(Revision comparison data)
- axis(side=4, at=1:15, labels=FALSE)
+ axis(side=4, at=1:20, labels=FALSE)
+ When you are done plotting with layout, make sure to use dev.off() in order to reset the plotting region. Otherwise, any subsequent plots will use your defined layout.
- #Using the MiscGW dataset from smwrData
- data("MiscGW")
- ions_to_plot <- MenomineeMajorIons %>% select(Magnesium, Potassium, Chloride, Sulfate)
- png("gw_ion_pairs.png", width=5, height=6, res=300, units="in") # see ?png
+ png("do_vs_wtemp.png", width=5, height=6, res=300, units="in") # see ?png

...

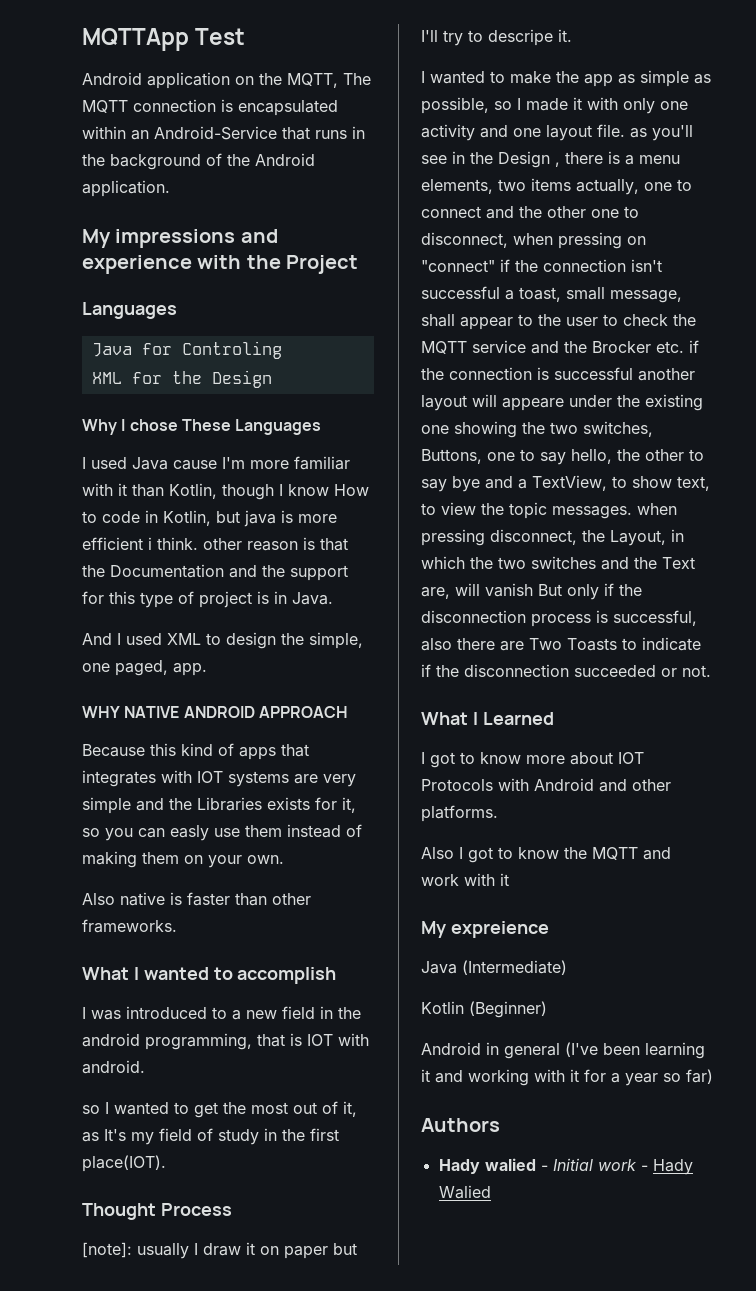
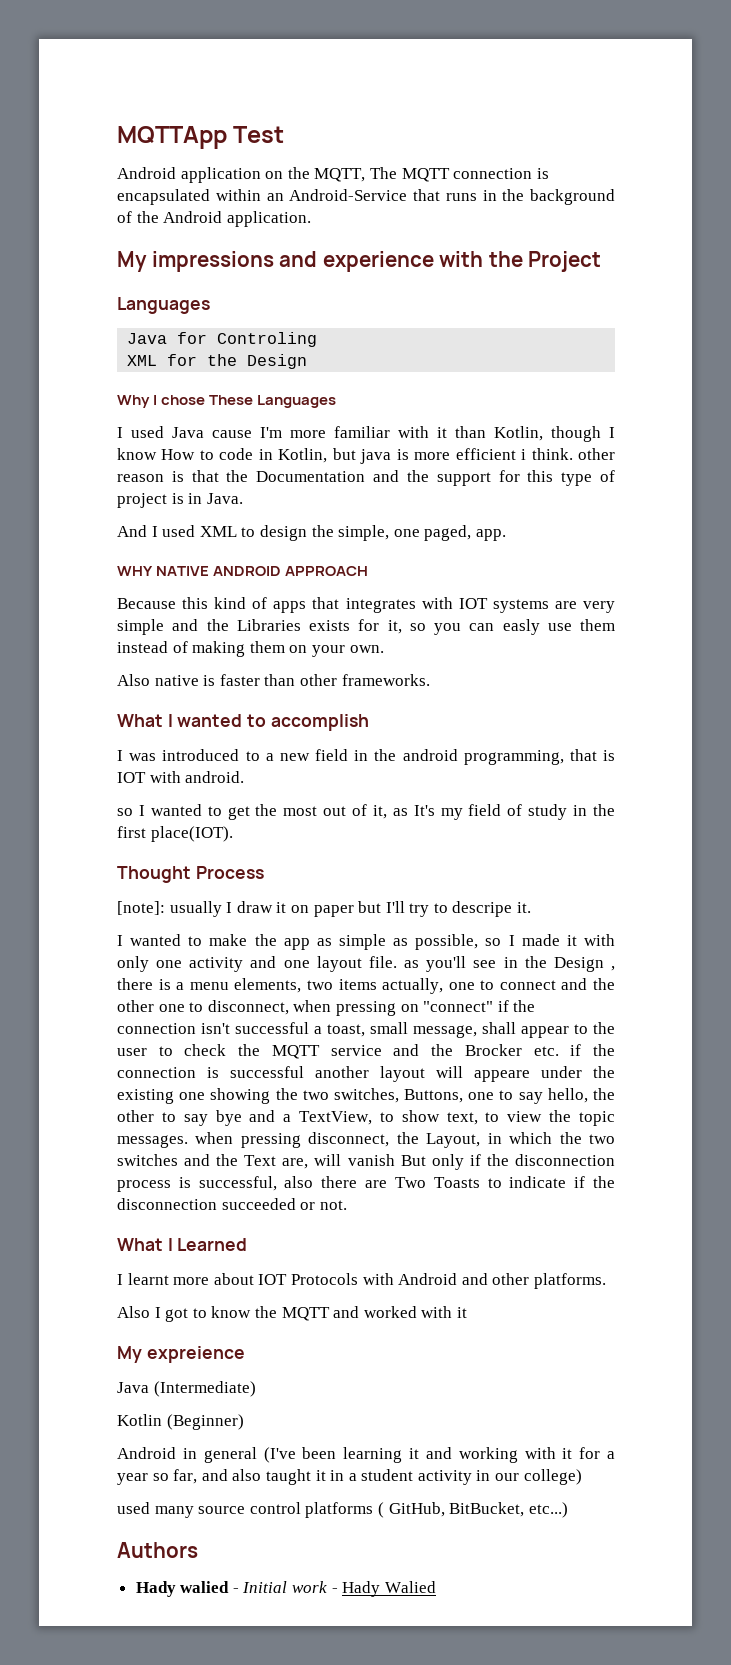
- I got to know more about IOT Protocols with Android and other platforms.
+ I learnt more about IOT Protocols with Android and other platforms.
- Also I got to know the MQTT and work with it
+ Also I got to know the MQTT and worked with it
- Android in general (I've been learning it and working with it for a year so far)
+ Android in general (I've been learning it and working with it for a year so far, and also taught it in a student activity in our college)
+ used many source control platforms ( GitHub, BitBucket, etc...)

▶ [What you have to do]
Look above for the line that contains "- axis(side=4, at=1:15, labels=FALSE)". Starting there, transcribe every line exactly until you have copied the line that contains "your defined layout.".

▶ [Exercise response]
- axis(side=4, at=1:15, labels=FALSE)
+ axis(side=4, at=1:20, labels=FALSE)
+ When you are done plotting with layout, make sure to use dev.off() in order to reset the plotting region. Otherwise, any subsequent plots will use your defined layout.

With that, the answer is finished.